Routing is not only “what intent”. The plan can also say “I need a concrete target”. That is how we decide between a useful answer and a polite disambiguation prompt.

5. Fast paths for the questions that are not really semantic

Some questions should not hit the generic semantic pipeline at all.

Two examples that are implemented as fast paths today:

  • overview: “describe this workspace” when graph_data is available
  • cross-workspace coverage and relationship queries when workspace_id is provided

For our Waiter/Kitchen question, the intent is coverage. If the workspace has a stored graph, the API builds an enumerate_context describing upstream endpoints and which ones appear to be missing.

This is intentionally best-effort. It depends on resolved cross-workspace links and outbound HTTP calls.

6. Semantic retrieval always runs (sessions and findings)

Even if you asked a graph question, the endpoint still retrieves similar sessions and similar findings.

This serves two purposes:

  • give a default answer shape for “how is this doing” style questions
  • provide supporting evidence alongside a graph slice

Filters can come from a few places:

  • workspace scope
  • language/framework hints
  • concept-derived rule patterns (“error handling”, “timeout”, “sql injection”)

When a query is broad and not concept-targeted, the API diversifies findings by rule type (to avoid returning ten copies of the same pattern).

When a query is concept-targeted, it does not diversify. If you asked about timeouts, you usually want the timeouts.

7. A small UX trap: “show me issues in X” means “filter by file”

Users often ask:

“Show me the issues in auth.py”

That reads like semantic search, but the intended action is usually a file filter. The API has an explicit file-scoped fallback for queries that mention a file and words like “risks” or “issues”.

It will override the generic semantic results and return findings for that file token from the latest session.

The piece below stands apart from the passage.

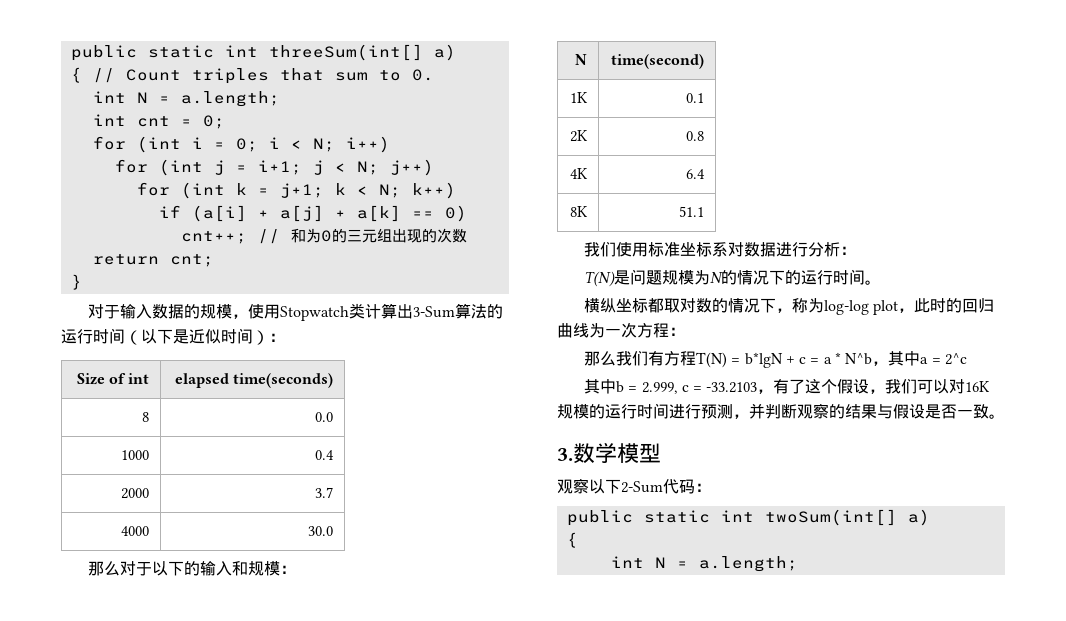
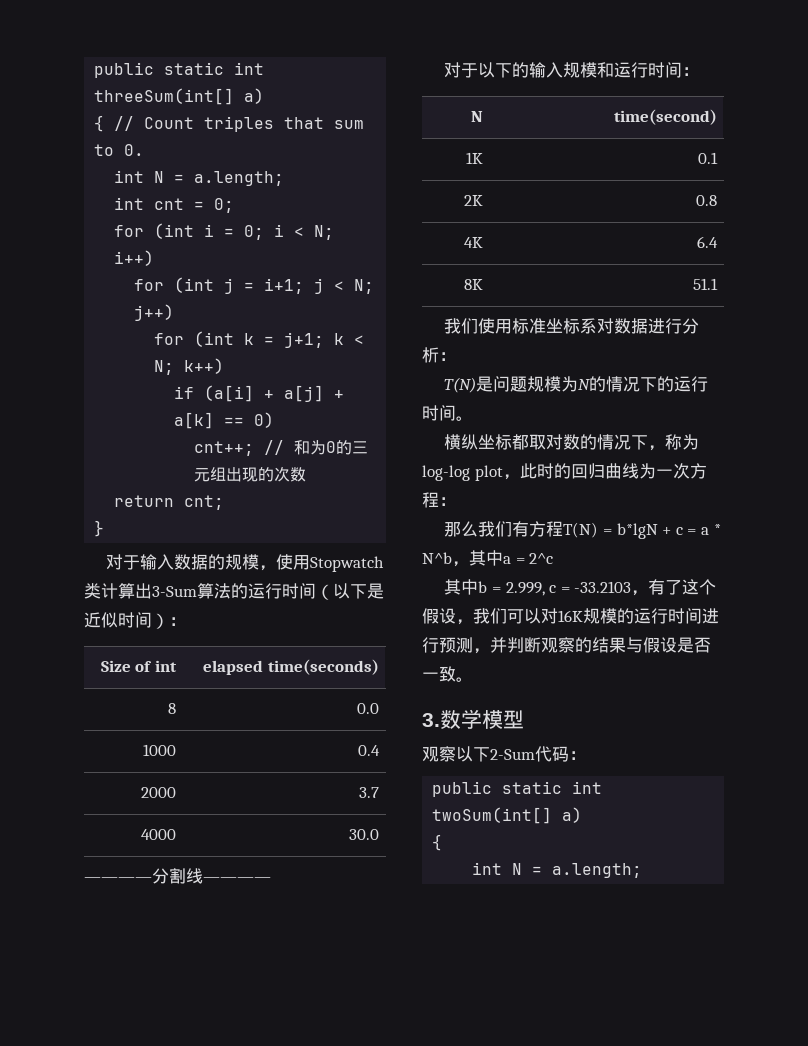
[87,561,280,576] 那么对于以下的输入和规模 -> [84,868,271,884] [444,62,683,78] ————分割线———— // 对于以下的输入规模和运行时间

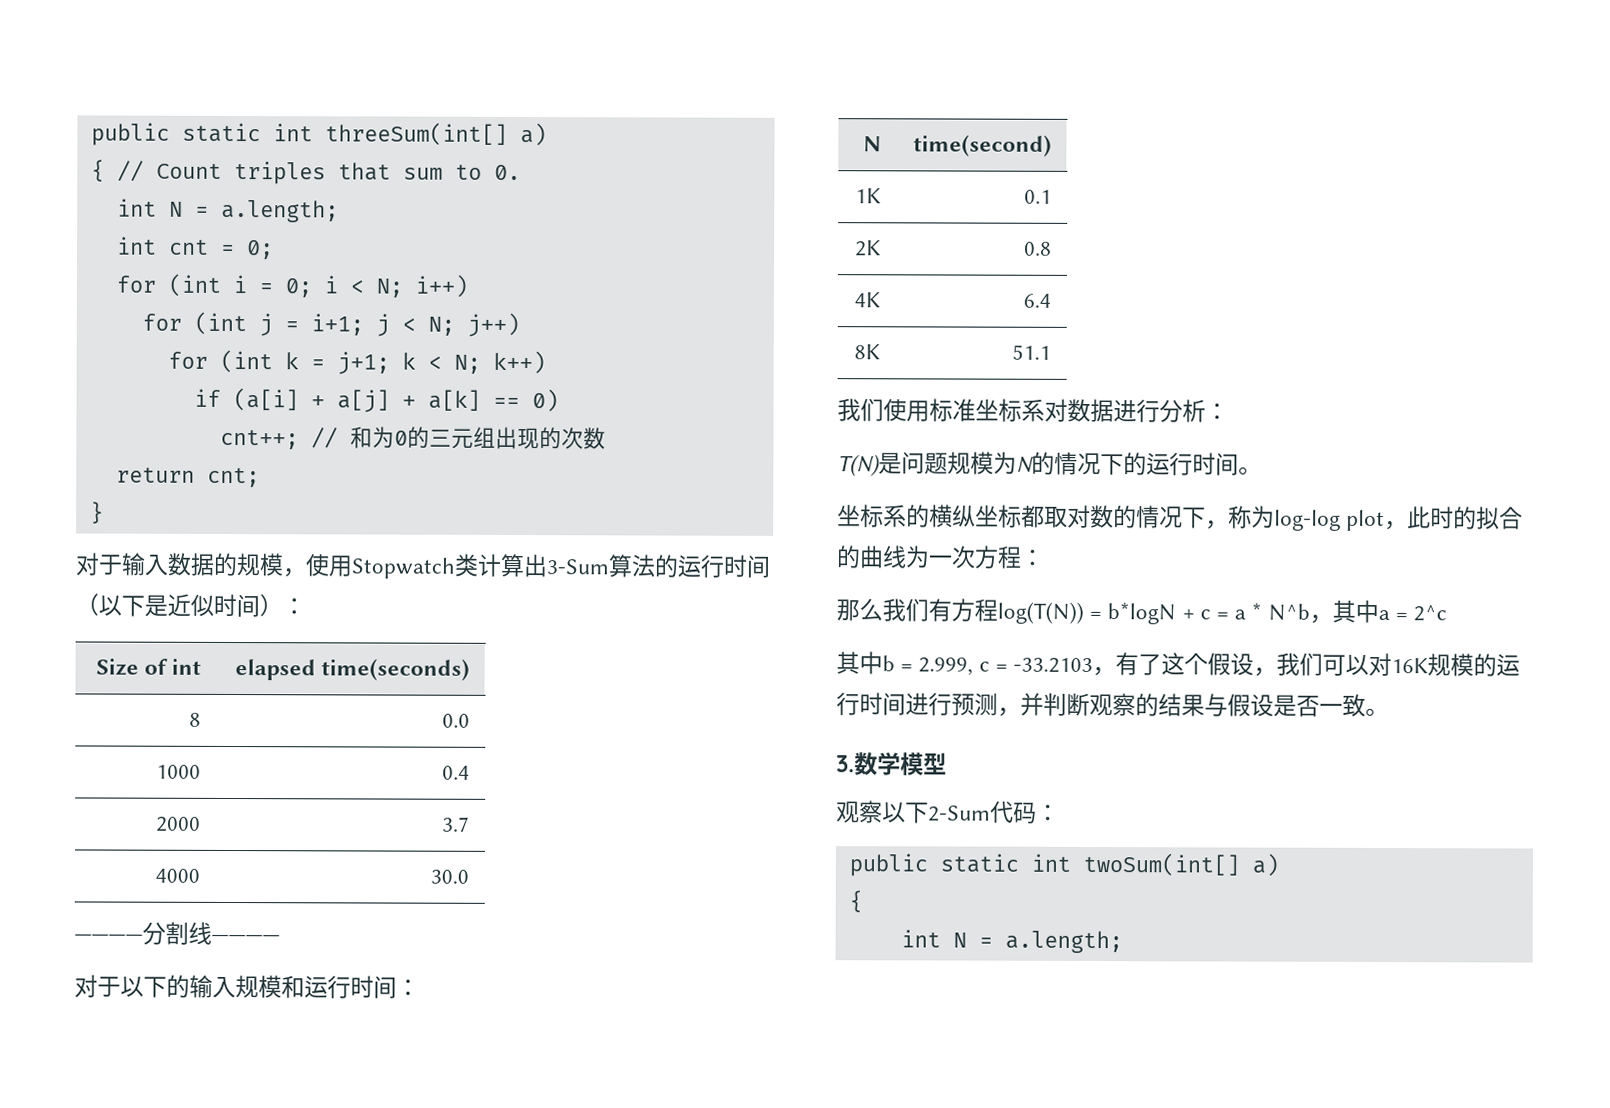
(473, 418) none -> [837,504,930,528] 坐标系的
[570,463,605,479] 回归 -> [1476,506,1524,530] [836,545,861,569] 拟合的
[563,522,658,539] T(N) = b*lgN -> [997,601,1177,625] log(T(N)) = b*logN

8. Graph slices, flow paths, and SLOs

When the intent calls for structure, the API attempts structural retrieval:

  • usage, impact, dependencies, centrality: use the stored graph
  • flow: prefer client-provided graph_data, fall back to stored graph
  • observability: prefer client-provided SLO nodes, fall back to stored graph SLO data
  • enumerate: can be built from client graph

If the target cannot be resolved, the response contains disambiguation tokens you can paste into a follow-up query.

9. Graph enrichment: findings from dependent files

When an impact or usage slice returns a set of dependent files, the API can pull findings for those files and attach them as additional context.

They are marked as coming from dependent files, so an LLM (or a human) can explain why they show up.

A concrete trace: the coverage query

Back to our original question.

Terminal window
unfault ask "On waiter, what endpoints from kitchen are we not calling?" --workspace wks_waiter

What happens:

  1. The API embeds the query.
  2. Routing selects intent coverage.
  3. The endpoint uses the latest stored session with a graph for wks_waiter.
  4. It loads cross-workspace links and outbound HTTP calls.
  5. It returns an enumerate_context summarizing upstream endpoint coverage.

If the stored graph is missing or stale, the response will still include semantic context, plus a hint about what is missing.

Why answers can differ

If two people ask the same question and get slightly different answers, it is usually one of these:

  • freshness: someone ran unfault review after the last refactor
  • fidelity: client graph_data and stored graph do not always match one-to-one
  • routing: low confidence routes may fall back to semantic, which is intentionally broader
  • indexing warmth: embeddings are generated lazily and may not exist for older sessions yet

When an answer feels off, the fix is boring but reliable: run unfault review again.